→ TASK DETAILS
Please output the listing that follows exactly, but keep all images out.

### SOURCE MATERIAL

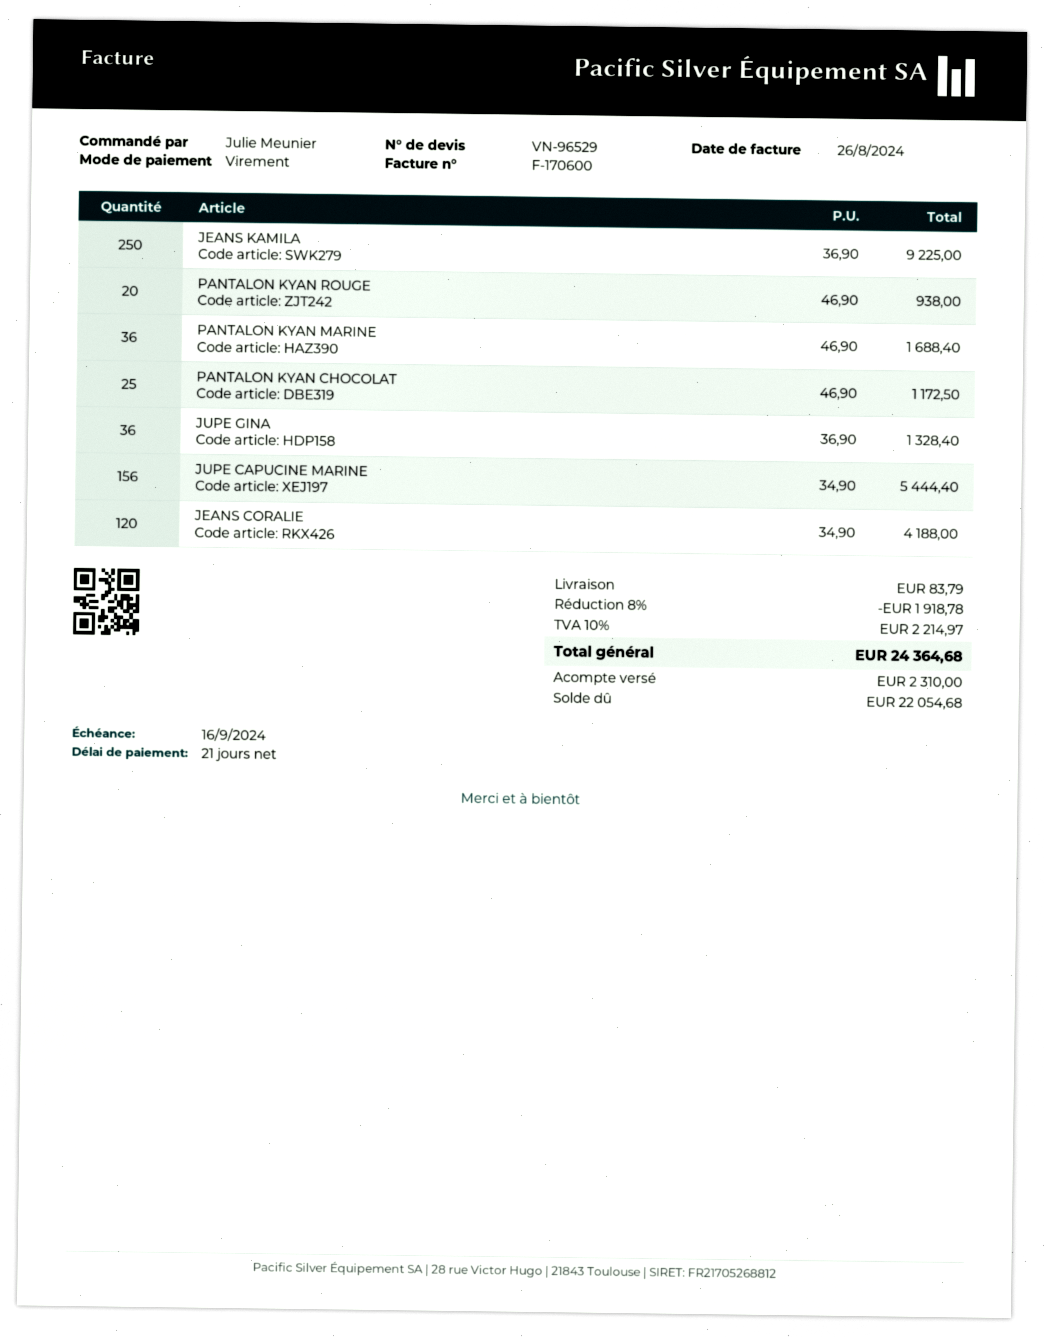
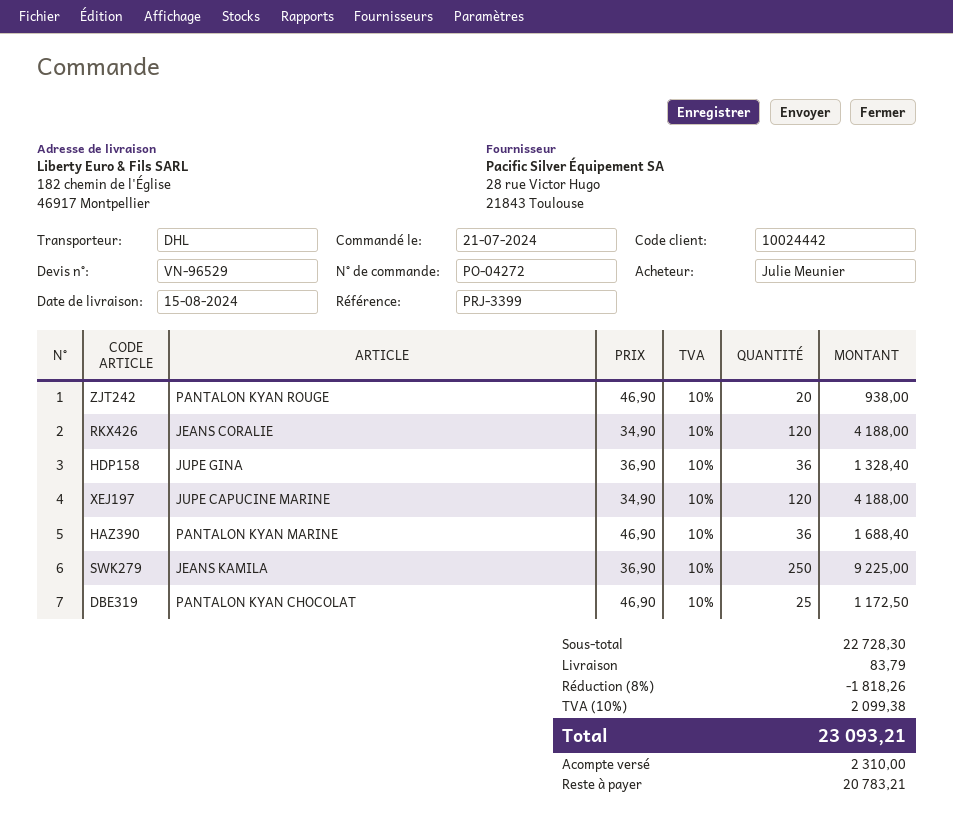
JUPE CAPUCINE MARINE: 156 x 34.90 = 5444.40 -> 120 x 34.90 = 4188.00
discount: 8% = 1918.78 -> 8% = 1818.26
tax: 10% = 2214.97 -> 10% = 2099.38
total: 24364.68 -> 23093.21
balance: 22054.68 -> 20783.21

######

→ ANSWER SECTION
JUPE CAPUCINE MARINE: 156 x 34.90 = 5444.40 -> 120 x 34.90 = 4188.00
discount: 8% = 1918.78 -> 8% = 1818.26
tax: 10% = 2214.97 -> 10% = 2099.38
total: 24364.68 -> 23093.21
balance: 22054.68 -> 20783.21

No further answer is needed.